**Work to complete**
Search the records for the string "none", and show each line where it appears.
[[ Exercise materials open ]]
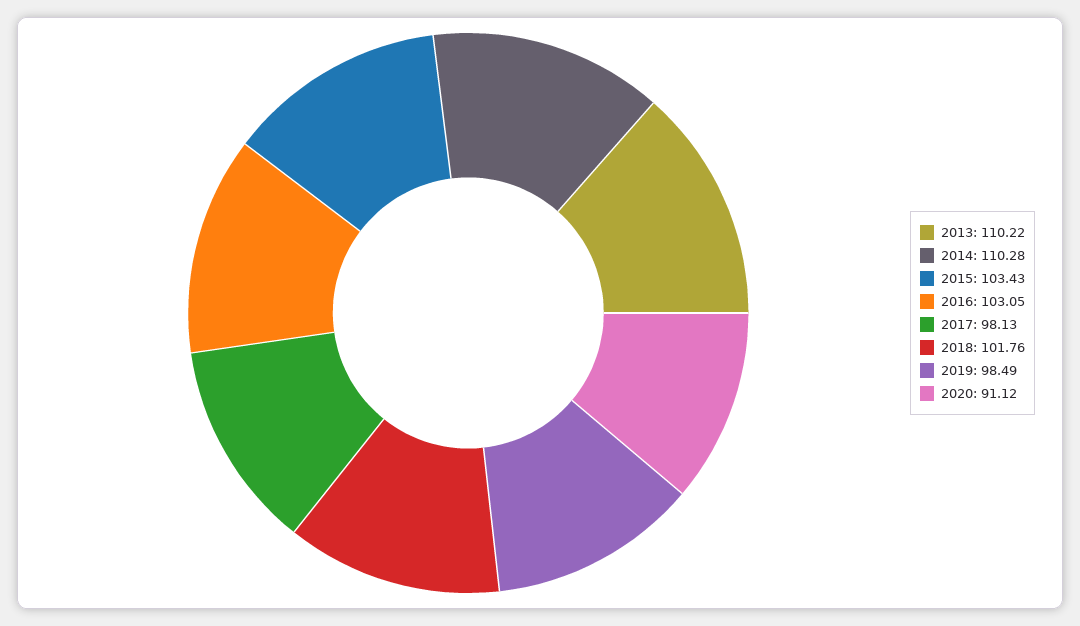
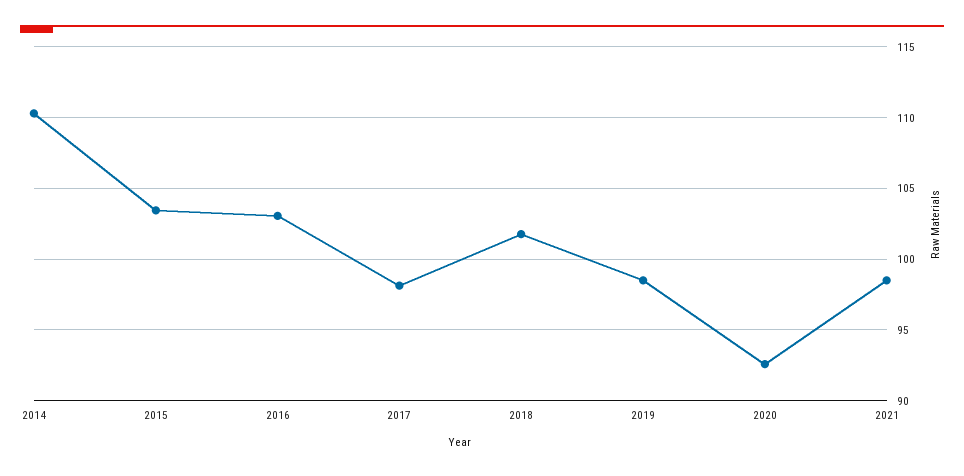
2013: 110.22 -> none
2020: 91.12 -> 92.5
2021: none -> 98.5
[[ Exercise materials closed ]]
[[ Exercise materials open ]]
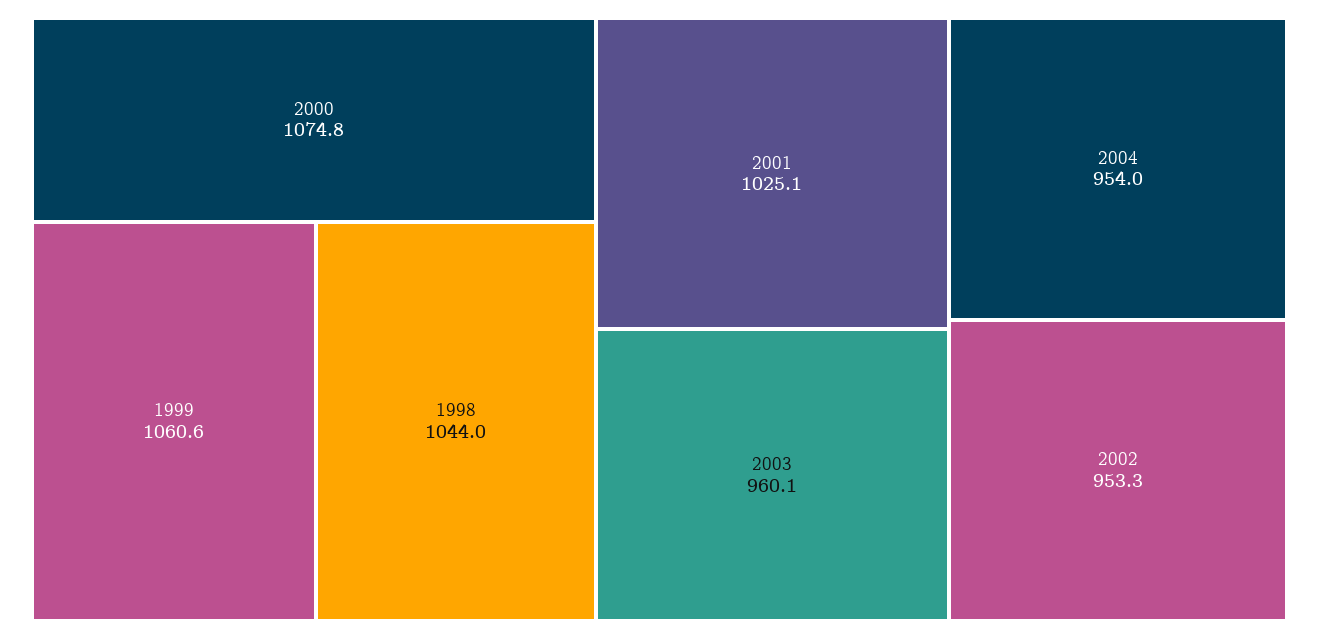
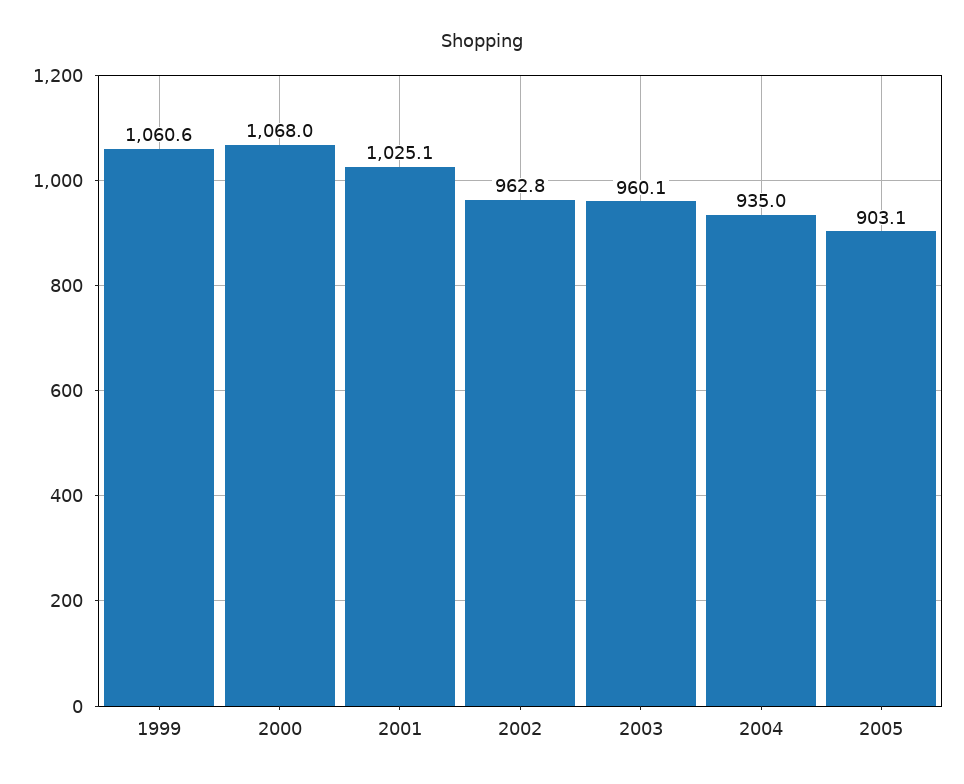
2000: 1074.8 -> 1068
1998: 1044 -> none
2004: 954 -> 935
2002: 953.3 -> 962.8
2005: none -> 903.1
[[ Exercise materials closed ]]
**Task answer**
2013: 110.22 -> none
2021: none -> 98.5
1998: 1044 -> none
2005: none -> 903.1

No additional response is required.